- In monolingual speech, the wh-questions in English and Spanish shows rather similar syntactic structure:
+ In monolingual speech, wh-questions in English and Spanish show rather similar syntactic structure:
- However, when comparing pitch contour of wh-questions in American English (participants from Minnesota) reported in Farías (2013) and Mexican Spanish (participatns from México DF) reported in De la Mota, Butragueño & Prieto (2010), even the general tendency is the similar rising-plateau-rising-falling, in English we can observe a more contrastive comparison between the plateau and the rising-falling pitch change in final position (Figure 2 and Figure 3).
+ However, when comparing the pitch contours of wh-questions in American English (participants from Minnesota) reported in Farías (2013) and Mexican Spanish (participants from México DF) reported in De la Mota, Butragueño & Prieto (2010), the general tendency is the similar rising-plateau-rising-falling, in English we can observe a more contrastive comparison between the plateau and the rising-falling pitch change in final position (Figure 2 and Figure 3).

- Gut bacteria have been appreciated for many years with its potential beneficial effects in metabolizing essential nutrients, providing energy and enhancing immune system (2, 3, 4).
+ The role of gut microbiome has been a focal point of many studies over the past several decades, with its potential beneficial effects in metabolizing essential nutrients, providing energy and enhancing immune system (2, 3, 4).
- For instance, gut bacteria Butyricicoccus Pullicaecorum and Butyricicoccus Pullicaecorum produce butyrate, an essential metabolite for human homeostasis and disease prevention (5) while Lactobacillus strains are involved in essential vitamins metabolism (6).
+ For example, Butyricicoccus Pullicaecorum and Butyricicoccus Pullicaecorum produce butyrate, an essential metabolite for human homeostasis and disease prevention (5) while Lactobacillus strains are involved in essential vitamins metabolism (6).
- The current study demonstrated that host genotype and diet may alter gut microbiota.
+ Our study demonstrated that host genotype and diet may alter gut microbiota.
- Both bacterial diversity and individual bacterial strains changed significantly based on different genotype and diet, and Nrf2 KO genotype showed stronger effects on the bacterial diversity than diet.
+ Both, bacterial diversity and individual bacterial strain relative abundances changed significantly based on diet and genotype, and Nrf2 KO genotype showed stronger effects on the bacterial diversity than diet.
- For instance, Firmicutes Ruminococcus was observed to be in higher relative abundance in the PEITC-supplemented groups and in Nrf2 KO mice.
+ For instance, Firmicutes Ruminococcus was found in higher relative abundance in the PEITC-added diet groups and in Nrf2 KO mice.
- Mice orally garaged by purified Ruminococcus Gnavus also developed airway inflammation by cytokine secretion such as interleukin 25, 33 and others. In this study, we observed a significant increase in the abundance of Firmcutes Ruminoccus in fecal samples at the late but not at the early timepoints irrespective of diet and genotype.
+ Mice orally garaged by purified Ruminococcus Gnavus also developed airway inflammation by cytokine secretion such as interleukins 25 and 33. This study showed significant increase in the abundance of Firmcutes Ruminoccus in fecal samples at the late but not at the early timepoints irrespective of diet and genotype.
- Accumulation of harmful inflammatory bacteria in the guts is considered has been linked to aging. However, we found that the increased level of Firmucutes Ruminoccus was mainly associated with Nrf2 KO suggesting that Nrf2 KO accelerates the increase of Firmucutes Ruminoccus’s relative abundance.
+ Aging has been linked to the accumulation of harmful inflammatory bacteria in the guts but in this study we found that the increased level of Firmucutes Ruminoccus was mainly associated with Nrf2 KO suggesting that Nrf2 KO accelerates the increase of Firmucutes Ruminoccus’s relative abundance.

> WHAT NEEDS TO BE DONE
The records above are to be repeated exactly, in their entirety.

> WORKED SOLUTION
- In monolingual speech, the wh-questions in English and Spanish shows rather similar syntactic structure:
+ In monolingual speech, wh-questions in English and Spanish show rather similar syntactic structure:
- However, when comparing pitch contour of wh-questions in American English (participants from Minnesota) reported in Farías (2013) and Mexican Spanish (participatns from México DF) reported in De la Mota, Butragueño & Prieto (2010), even the general tendency is the similar rising-plateau-rising-falling, in English we can observe a more contrastive comparison between the plateau and the rising-falling pitch change in final position (Figure 2 and Figure 3).
+ However, when comparing the pitch contours of wh-questions in American English (participants from Minnesota) reported in Farías (2013) and Mexican Spanish (participants from México DF) reported in De la Mota, Butragueño & Prieto (2010), the general tendency is the similar rising-plateau-rising-falling, in English we can observe a more contrastive comparison between the plateau and the rising-falling pitch change in final position (Figure 2 and Figure 3).

- Gut bacteria have been appreciated for many years with its potential beneficial effects in metabolizing essential nutrients, providing energy and enhancing immune system (2, 3, 4).
+ The role of gut microbiome has been a focal point of many studies over the past several decades, with its potential beneficial effects in metabolizing essential nutrients, providing energy and enhancing immune system (2, 3, 4).
- For instance, gut bacteria Butyricicoccus Pullicaecorum and Butyricicoccus Pullicaecorum produce butyrate, an essential metabolite for human homeostasis and disease prevention (5) while Lactobacillus strains are involved in essential vitamins metabolism (6).
+ For example, Butyricicoccus Pullicaecorum and Butyricicoccus Pullicaecorum produce butyrate, an essential metabolite for human homeostasis and disease prevention (5) while Lactobacillus strains are involved in essential vitamins metabolism (6).
- The current study demonstrated that host genotype and diet may alter gut microbiota.
+ Our study demonstrated that host genotype and diet may alter gut microbiota.
- Both bacterial diversity and individual bacterial strains changed significantly based on different genotype and diet, and Nrf2 KO genotype showed stronger effects on the bacterial diversity than diet.
+ Both, bacterial diversity and individual bacterial strain relative abundances changed significantly based on diet and genotype, and Nrf2 KO genotype showed stronger effects on the bacterial diversity than diet.
- For instance, Firmicutes Ruminococcus was observed to be in higher relative abundance in the PEITC-supplemented groups and in Nrf2 KO mice.
+ For instance, Firmicutes Ruminococcus was found in higher relative abundance in the PEITC-added diet groups and in Nrf2 KO mice.
- Mice orally garaged by purified Ruminococcus Gnavus also developed airway inflammation by cytokine secretion such as interleukin 25, 33 and others. In this study, we observed a significant increase in the abundance of Firmcutes Ruminoccus in fecal samples at the late but not at the early timepoints irrespective of diet and genotype.
+ Mice orally garaged by purified Ruminococcus Gnavus also developed airway inflammation by cytokine secretion such as interleukins 25 and 33. This study showed significant increase in the abundance of Firmcutes Ruminoccus in fecal samples at the late but not at the early timepoints irrespective of diet and genotype.
- Accumulation of harmful inflammatory bacteria in the guts is considered has been linked to aging. However, we found that the increased level of Firmucutes Ruminoccus was mainly associated with Nrf2 KO suggesting that Nrf2 KO accelerates the increase of Firmucutes Ruminoccus’s relative abundance.
+ Aging has been linked to the accumulation of harmful inflammatory bacteria in the guts but in this study we found that the increased level of Firmucutes Ruminoccus was mainly associated with Nrf2 KO suggesting that Nrf2 KO accelerates the increase of Firmucutes Ruminoccus’s relative abundance.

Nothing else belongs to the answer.